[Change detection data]
··········

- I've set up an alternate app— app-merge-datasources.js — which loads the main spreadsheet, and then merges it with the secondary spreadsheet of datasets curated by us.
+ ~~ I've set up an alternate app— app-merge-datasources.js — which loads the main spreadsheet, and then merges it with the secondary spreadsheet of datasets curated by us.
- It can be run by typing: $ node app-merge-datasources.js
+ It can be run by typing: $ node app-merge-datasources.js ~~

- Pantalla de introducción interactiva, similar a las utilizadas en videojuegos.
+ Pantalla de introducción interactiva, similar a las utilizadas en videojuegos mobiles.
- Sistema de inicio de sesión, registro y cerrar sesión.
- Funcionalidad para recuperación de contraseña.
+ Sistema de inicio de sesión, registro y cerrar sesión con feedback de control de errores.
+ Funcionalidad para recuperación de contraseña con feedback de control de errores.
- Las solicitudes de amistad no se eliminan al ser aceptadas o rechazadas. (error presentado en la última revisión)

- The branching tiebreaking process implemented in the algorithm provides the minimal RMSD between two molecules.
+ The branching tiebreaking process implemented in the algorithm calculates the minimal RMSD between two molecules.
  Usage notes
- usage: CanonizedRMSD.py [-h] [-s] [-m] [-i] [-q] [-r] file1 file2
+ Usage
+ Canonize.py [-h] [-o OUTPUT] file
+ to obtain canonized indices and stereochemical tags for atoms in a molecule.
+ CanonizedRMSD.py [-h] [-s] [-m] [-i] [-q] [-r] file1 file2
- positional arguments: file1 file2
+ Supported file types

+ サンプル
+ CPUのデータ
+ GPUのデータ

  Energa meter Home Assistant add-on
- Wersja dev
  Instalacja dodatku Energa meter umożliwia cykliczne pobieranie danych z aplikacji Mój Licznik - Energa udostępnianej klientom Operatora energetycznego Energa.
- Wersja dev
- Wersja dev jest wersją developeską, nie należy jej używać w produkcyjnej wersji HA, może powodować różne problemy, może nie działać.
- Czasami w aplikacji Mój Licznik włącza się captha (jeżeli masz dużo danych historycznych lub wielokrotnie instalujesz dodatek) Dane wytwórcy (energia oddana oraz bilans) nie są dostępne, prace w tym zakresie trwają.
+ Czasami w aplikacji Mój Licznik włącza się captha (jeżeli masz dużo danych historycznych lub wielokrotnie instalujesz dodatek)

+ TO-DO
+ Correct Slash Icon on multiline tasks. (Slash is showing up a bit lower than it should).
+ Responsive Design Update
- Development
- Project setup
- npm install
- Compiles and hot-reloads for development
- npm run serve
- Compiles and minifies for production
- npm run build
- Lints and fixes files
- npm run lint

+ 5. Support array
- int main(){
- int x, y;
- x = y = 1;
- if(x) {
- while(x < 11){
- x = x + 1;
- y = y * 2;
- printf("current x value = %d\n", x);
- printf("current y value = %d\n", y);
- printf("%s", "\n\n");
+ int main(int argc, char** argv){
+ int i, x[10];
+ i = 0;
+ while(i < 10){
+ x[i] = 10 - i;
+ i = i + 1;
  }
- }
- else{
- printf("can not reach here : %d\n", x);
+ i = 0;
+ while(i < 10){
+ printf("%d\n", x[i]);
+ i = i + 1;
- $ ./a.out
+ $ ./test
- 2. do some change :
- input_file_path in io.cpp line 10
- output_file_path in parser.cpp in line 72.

··········

ASSIGNMENT |
What is needed is an exact copy of the line containing "- Compiles and hot-reloads for development" and each line after it, through the final line of the entries above.

EXPECTED ANSWER |
- Compiles and hot-reloads for development
- npm run serve
- Compiles and minifies for production
- npm run build
- Lints and fixes files
- npm run lint

+ 5. Support array
- int main(){
- int x, y;
- x = y = 1;
- if(x) {
- while(x < 11){
- x = x + 1;
- y = y * 2;
- printf("current x value = %d\n", x);
- printf("current y value = %d\n", y);
- printf("%s", "\n\n");
+ int main(int argc, char** argv){
+ int i, x[10];
+ i = 0;
+ while(i < 10){
+ x[i] = 10 - i;
+ i = i + 1;
  }
- }
- else{
- printf("can not reach here : %d\n", x);
+ i = 0;
+ while(i < 10){
+ printf("%d\n", x[i]);
+ i = i + 1;
- $ ./a.out
+ $ ./test
- 2. do some change :
- input_file_path in io.cpp line 10
- output_file_path in parser.cpp in line 72.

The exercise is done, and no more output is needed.